Background & Context

VCD is a standard digital data format for storing video on a compact disc with the intended purpose of linear video playback. Essentially, VCD was an optical media disc (similar to a CD or DVD) that was used to store and play video. As a popular format in the 1990s and 2000s, VCD usage fits between LaserDisc and DVD, with an image quality comparable to VHS (Davidson and Lediaev, 1993).

VCD discs were the same dimensions and composition of CDs and DVDs: Discs were 120 mm (4.7 in.) in diameter and composed of a clear polycarbonate plastic substrate, a reflective metallic layer, and a clear plastic protective coating. Physical preservation efforts should adhere to the same practice as other optical media formats.

The authority for the VCD specification comes from the “White Book” standard released in 1993 by a group of video technology companies (JVC, Panasonic, Philips, and Sony). The title “White Book” is due to this specification being part of a series of standards that were developed for compact discs around this time period, creating what is known as the Rainbow Books. The Rainbow Books started with Red (CD-DA Digital Audio) in 1980 until the Purple Book (for DDCD Double Density). The White Book sits between the Beige Book (1992), which covers Photo CD technology and was written by Kodak, and the Blue Book (1995), which covers Enhanced CD technology and was written by Philips and Sony.

The VCD “White Book” standard was based off of previous work on the Karaoke-CD system. Thus, VCDs included and built upon similar technical features like using MPEG-1 video, closed captioning, and ability to select and start from defined sections (Super Video Compact Disc, 2001).

As a format, VCDs were especially popular in Southeast Asia and China. VCD premiered in these markets at the right time, as VHS had not yet saturated the market, as it had in other geographic regions. Optical media also has less risk of mold and mildew accumulation compared to magnetic tape, making them more suitable for very warm climates.

Like CDs and DVDs, VCDs were either commercially pressed or they were “burned” onto writable media. While writing this paper, the authors encountered great numbers of these “burned” VCDs, both in collections that had been created by community members as well as items that were commercial releases that had been purchased for circulation. These VCDs are subject to the same elevated risks noted for writable optical media formats.

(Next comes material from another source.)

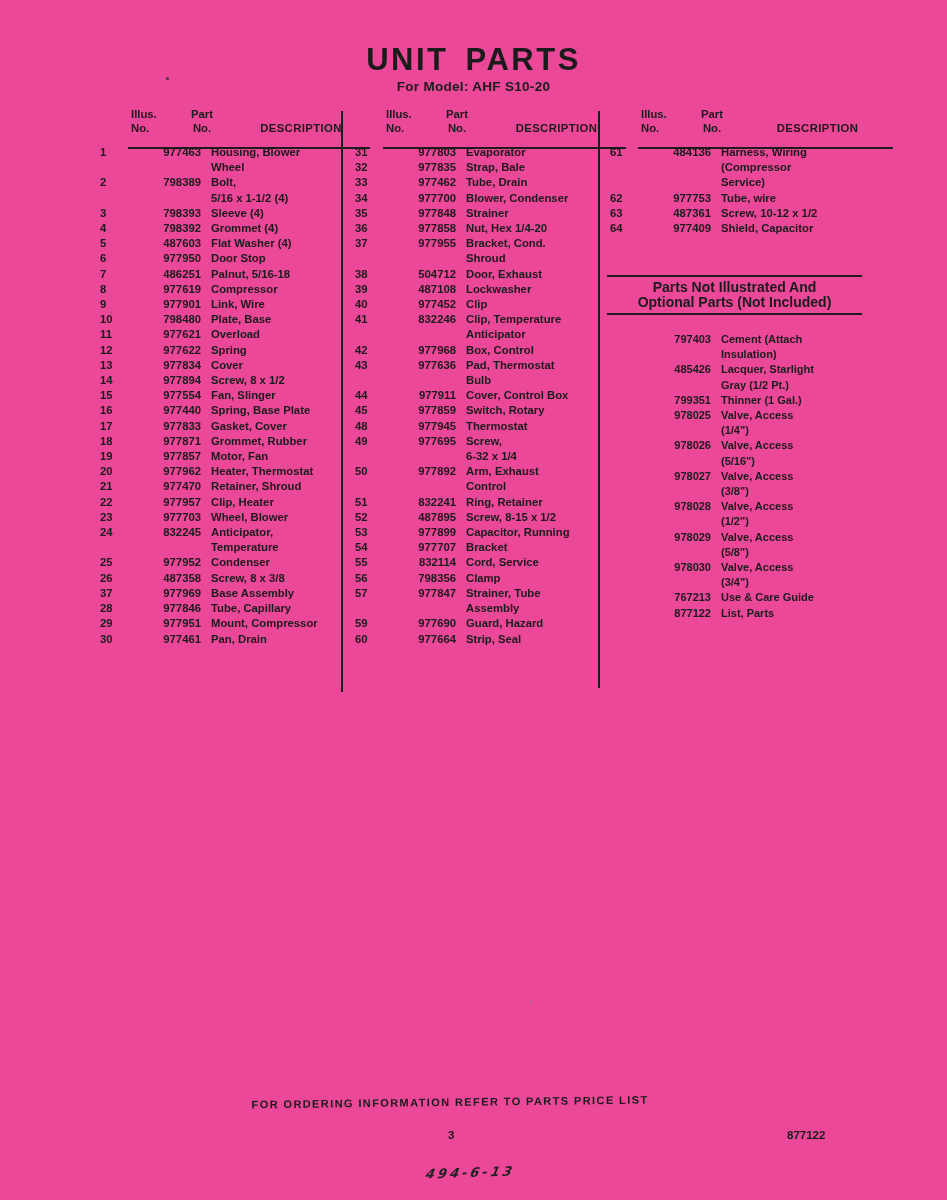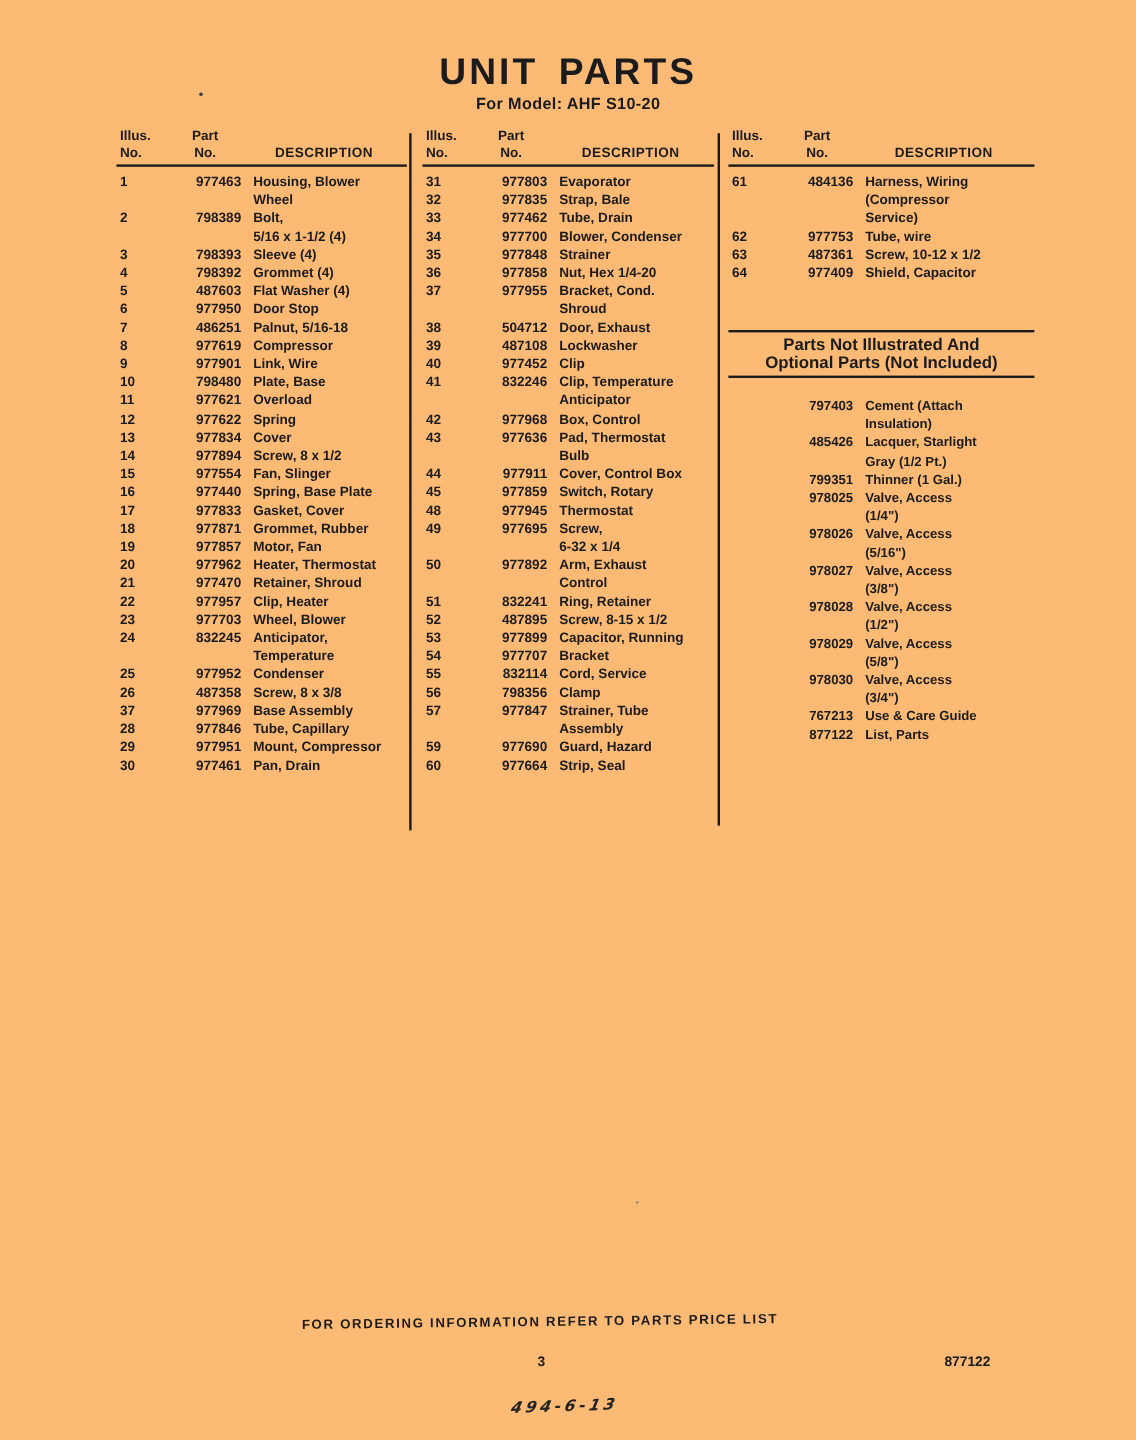"UNIT PARTS" .page { background: #fdba74 -> #ec4899 }
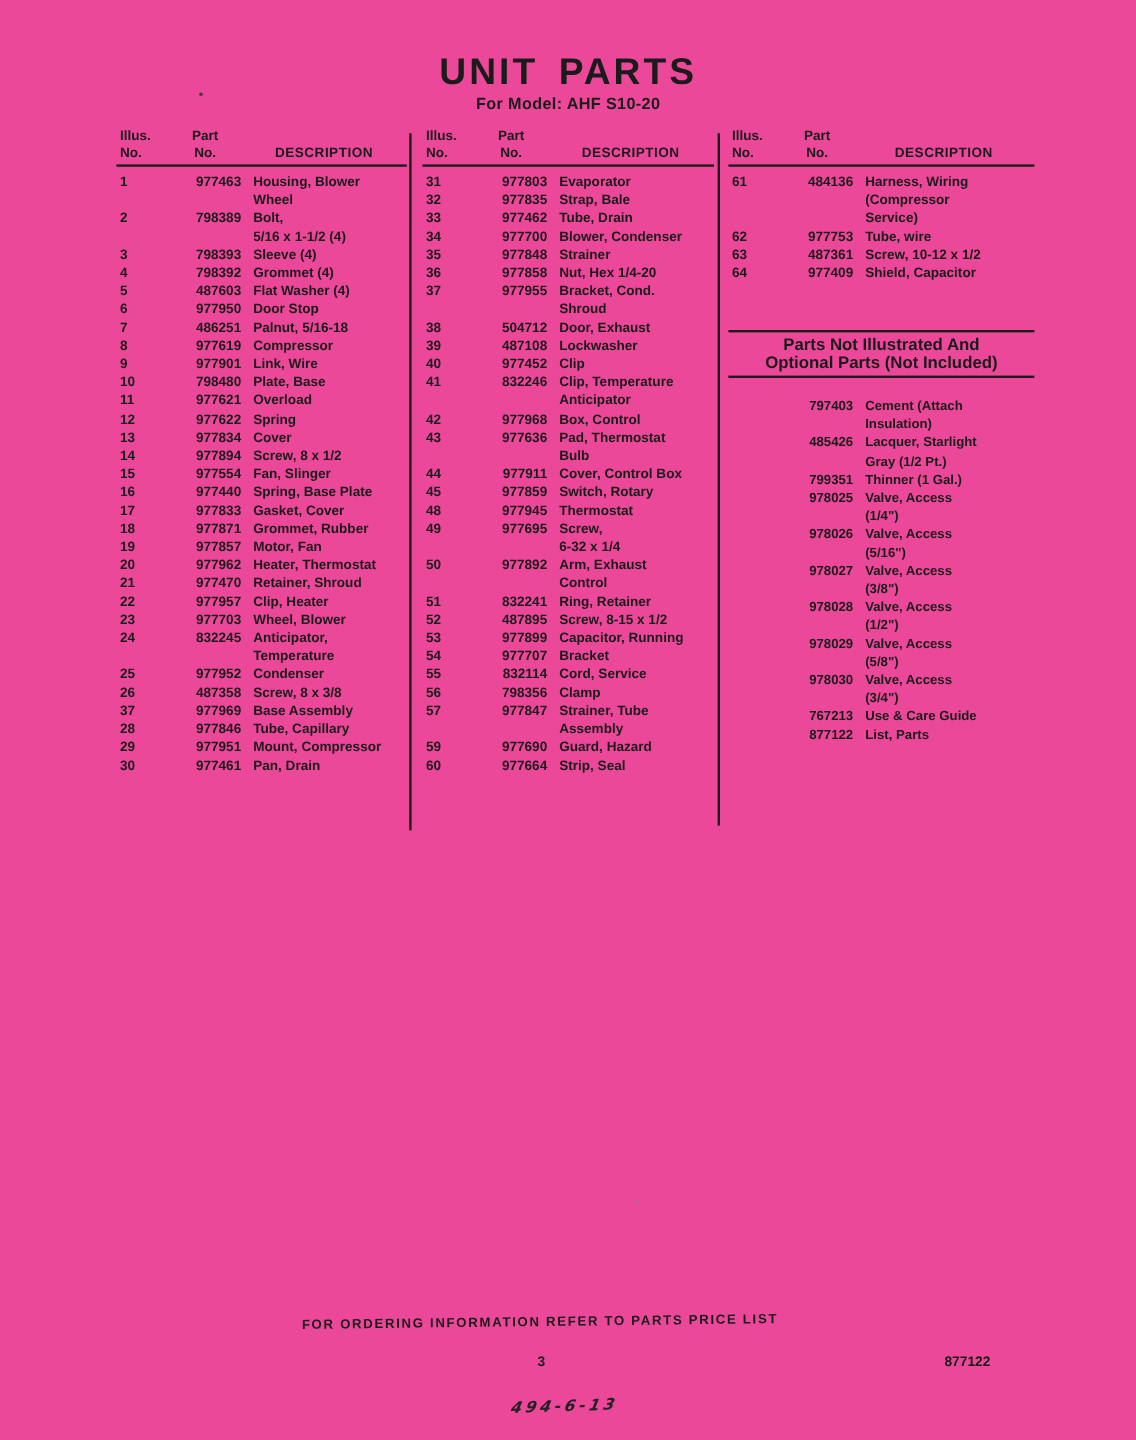"Illus." .colhead { margin-left: none -> 31px; padding-bottom: 2px -> 12px }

Brief overview of VCD technical characteristics

The defined length of a VCD was marketed as offering typically up to 74 or 80 minutes on one side, a bit less than a standard feature-length movie. This minute mark was just an estimate; size constraints were determined by the amount of video stored rather than video duration. Technically, VCD discs could store up to 800 MB of compressed video, with the most commonly produced sizes being 650 MB (74 minutes) or 700 MB (80 minutes) [1]. So while VCDs were advertised as having a certain number of minutes of video, the true maximum duration is determined by the video content and compression.

VCDs use the MPEG-1 encoding standard for compressing and storing both video and audio. MPEG-1 is defined under ISO/IEC 11172 Specifications for MPEG-1. It may also be referred to as H.261 [2]. The MPEG-1 format was released the same year as VCD and sought to create video files that were of reasonable size and of sufficient quality (for the era).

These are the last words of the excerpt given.